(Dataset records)
====================

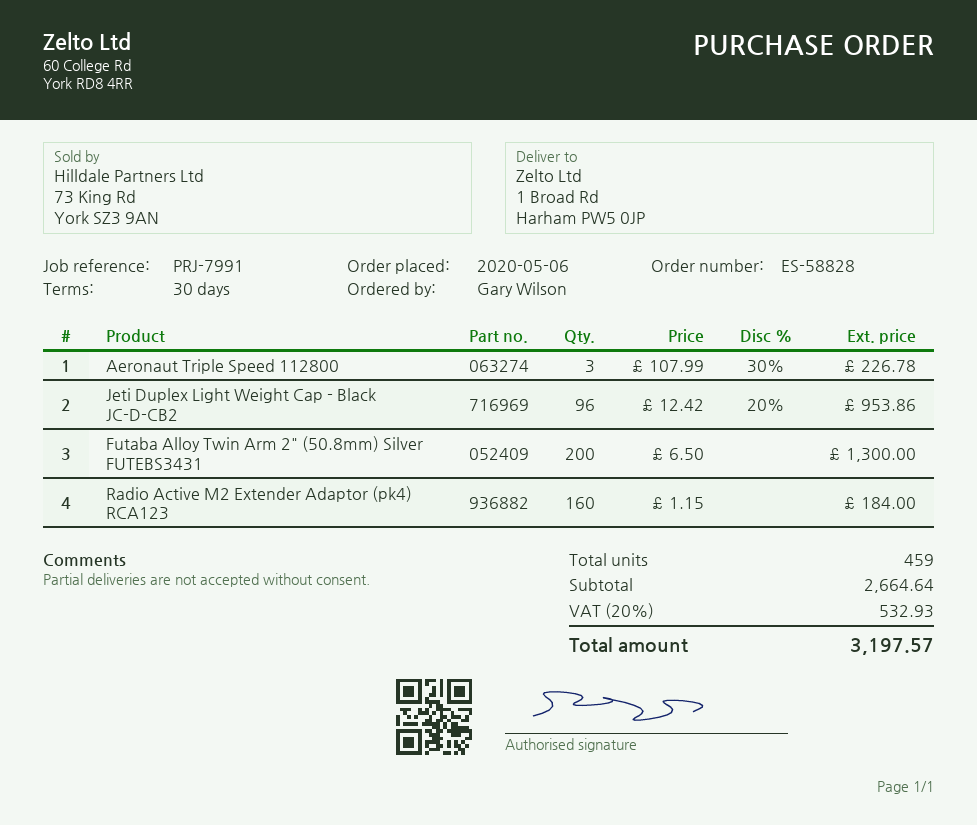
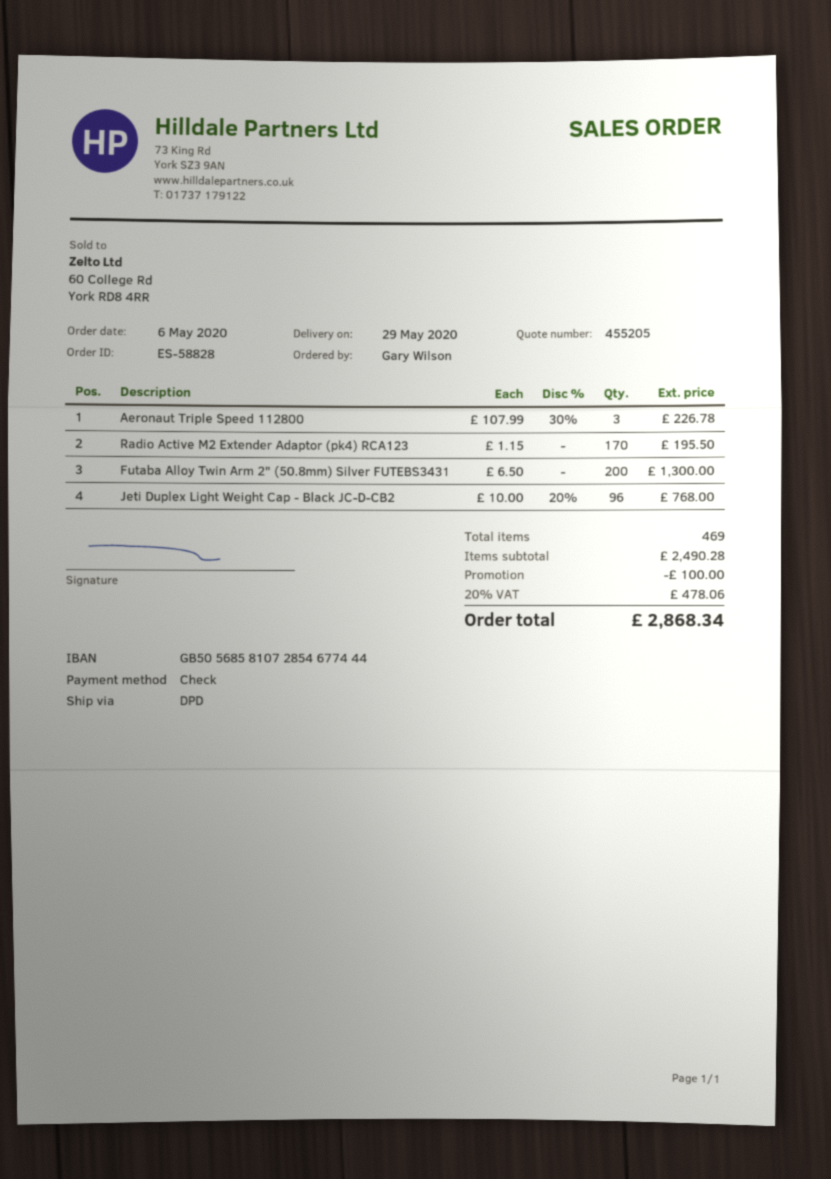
Jeti Duplex Light Weight Cap - Black JC-D-CB2: 96 x 12.42 - 20% = 953.86 -> 96 x 10.00 - 20% = 768.00
Radio Active M2 Extender Adaptor (pk4) RCA123: 160 x 1.15 = 184.00 -> 170 x 1.15 = 195.50
total quantity: 459 -> 469
subtotal: 2664.64 -> 2490.28
discount: none -> 100.00
tax: 20% = 532.93 -> 20% = 478.06
total: 3197.57 -> 2868.34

====================

WHAT NEEDS TO BE DONE
Only the lines from the one holding "Radio Active M2" through the final line of the entries, both included, should be given again, word for word.

COMPLETED EXERCISE
Radio Active M2 Extender Adaptor (pk4) RCA123: 160 x 1.15 = 184.00 -> 170 x 1.15 = 195.50
total quantity: 459 -> 469
subtotal: 2664.64 -> 2490.28
discount: none -> 100.00
tax: 20% = 532.93 -> 20% = 478.06
total: 3197.57 -> 2868.34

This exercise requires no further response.